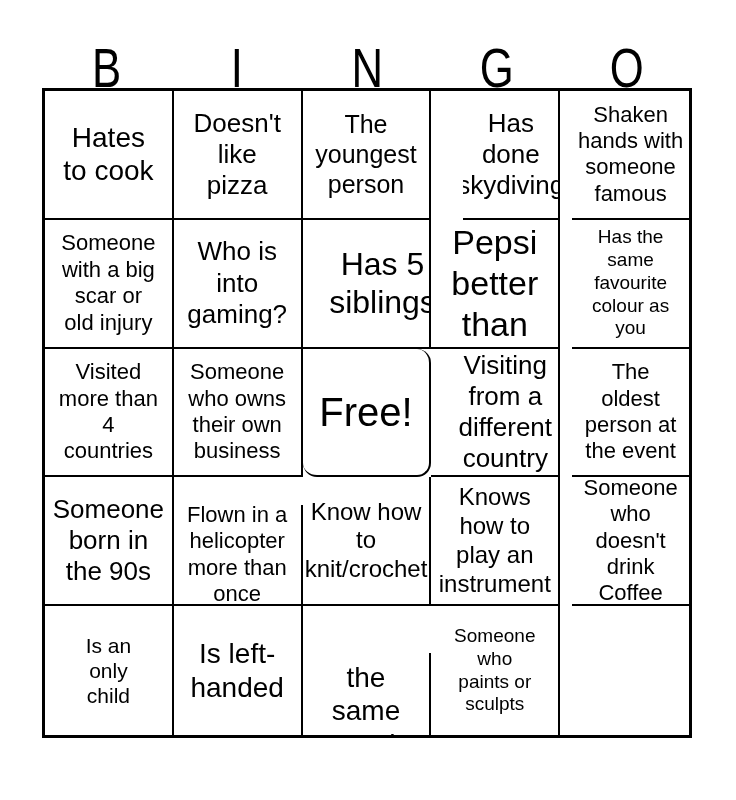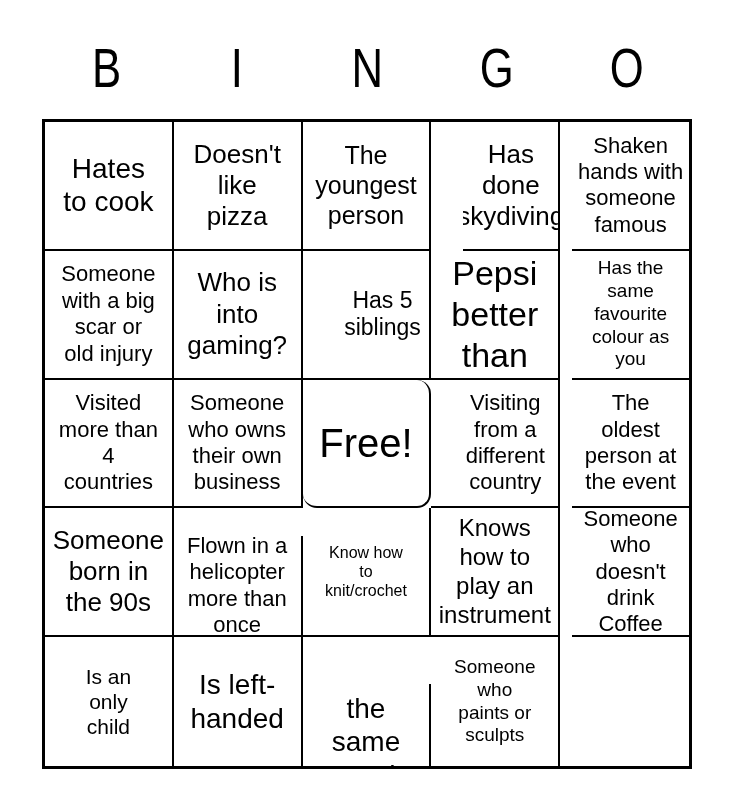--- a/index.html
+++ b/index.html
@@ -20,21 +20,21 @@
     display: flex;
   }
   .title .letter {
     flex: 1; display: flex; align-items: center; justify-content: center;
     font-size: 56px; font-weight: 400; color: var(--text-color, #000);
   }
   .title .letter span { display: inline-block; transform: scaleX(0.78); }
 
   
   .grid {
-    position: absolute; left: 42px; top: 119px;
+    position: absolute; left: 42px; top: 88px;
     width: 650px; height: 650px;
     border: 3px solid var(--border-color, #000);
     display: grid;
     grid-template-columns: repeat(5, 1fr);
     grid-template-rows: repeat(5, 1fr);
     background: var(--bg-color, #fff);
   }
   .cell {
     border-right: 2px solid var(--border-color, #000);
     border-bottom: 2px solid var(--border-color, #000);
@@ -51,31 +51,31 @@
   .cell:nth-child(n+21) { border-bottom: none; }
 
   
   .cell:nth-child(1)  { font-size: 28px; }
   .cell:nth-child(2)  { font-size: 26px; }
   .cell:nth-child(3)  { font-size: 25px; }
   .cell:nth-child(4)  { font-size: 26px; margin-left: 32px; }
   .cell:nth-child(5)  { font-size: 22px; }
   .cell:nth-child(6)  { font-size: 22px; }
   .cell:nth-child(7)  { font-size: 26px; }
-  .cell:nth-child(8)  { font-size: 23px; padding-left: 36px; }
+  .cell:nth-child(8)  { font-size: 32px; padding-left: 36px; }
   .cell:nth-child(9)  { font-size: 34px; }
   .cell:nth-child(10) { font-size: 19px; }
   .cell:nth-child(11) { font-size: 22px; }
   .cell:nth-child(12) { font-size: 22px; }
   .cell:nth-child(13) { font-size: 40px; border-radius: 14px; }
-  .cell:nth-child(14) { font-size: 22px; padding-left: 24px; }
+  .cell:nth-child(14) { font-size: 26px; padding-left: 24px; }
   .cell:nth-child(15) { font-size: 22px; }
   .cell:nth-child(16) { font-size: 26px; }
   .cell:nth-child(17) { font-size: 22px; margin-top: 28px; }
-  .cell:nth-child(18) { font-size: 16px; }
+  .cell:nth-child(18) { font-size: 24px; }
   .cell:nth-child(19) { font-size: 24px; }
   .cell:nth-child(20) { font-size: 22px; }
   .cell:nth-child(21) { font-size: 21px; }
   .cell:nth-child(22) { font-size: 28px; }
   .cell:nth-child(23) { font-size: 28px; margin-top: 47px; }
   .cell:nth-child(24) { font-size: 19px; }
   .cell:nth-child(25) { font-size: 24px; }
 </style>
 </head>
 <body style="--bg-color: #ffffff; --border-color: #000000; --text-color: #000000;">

◆ EXERCISE DESCRIPTION
From the first line to the last, repeat the data above exactly and leave the pictures out.

◆ EXERCISE ANSWER
--- a/index.html
+++ b/index.html
@@ -20,21 +20,21 @@
     display: flex;
   }
   .title .letter {
     flex: 1; display: flex; align-items: center; justify-content: center;
     font-size: 56px; font-weight: 400; color: var(--text-color, #000);
   }
   .title .letter span { display: inline-block; transform: scaleX(0.78); }
 
   
   .grid {
-    position: absolute; left: 42px; top: 119px;
+    position: absolute; left: 42px; top: 88px;
     width: 650px; height: 650px;
     border: 3px solid var(--border-color, #000);
     display: grid;
     grid-template-columns: repeat(5, 1fr);
     grid-template-rows: repeat(5, 1fr);
     background: var(--bg-color, #fff);
   }
   .cell {
     border-right: 2px solid var(--border-color, #000);
     border-bottom: 2px solid var(--border-color, #000);
@@ -51,31 +51,31 @@
   .cell:nth-child(n+21) { border-bottom: none; }
 
   
   .cell:nth-child(1)  { font-size: 28px; }
   .cell:nth-child(2)  { font-size: 26px; }
   .cell:nth-child(3)  { font-size: 25px; }
   .cell:nth-child(4)  { font-size: 26px; margin-left: 32px; }
   .cell:nth-child(5)  { font-size: 22px; }
   .cell:nth-child(6)  { font-size: 22px; }
   .cell:nth-child(7)  { font-size: 26px; }
-  .cell:nth-child(8)  { font-size: 23px; padding-left: 36px; }
+  .cell:nth-child(8)  { font-size: 32px; padding-left: 36px; }
   .cell:nth-child(9)  { font-size: 34px; }
   .cell:nth-child(10) { font-size: 19px; }
   .cell:nth-child(11) { font-size: 22px; }
   .cell:nth-child(12) { font-size: 22px; }
   .cell:nth-child(13) { font-size: 40px; border-radius: 14px; }
-  .cell:nth-child(14) { font-size: 22px; padding-left: 24px; }
+  .cell:nth-child(14) { font-size: 26px; padding-left: 24px; }
   .cell:nth-child(15) { font-size: 22px; }
   .cell:nth-child(16) { font-size: 26px; }
   .cell:nth-child(17) { font-size: 22px; margin-top: 28px; }
-  .cell:nth-child(18) { font-size: 16px; }
+  .cell:nth-child(18) { font-size: 24px; }
   .cell:nth-child(19) { font-size: 24px; }
   .cell:nth-child(20) { font-size: 22px; }
   .cell:nth-child(21) { font-size: 21px; }
   .cell:nth-child(22) { font-size: 28px; }
   .cell:nth-child(23) { font-size: 28px; margin-top: 47px; }
   .cell:nth-child(24) { font-size: 19px; }
   .cell:nth-child(25) { font-size: 24px; }
 </style>
 </head>
 <body style="--bg-color: #ffffff; --border-color: #000000; --text-color: #000000;">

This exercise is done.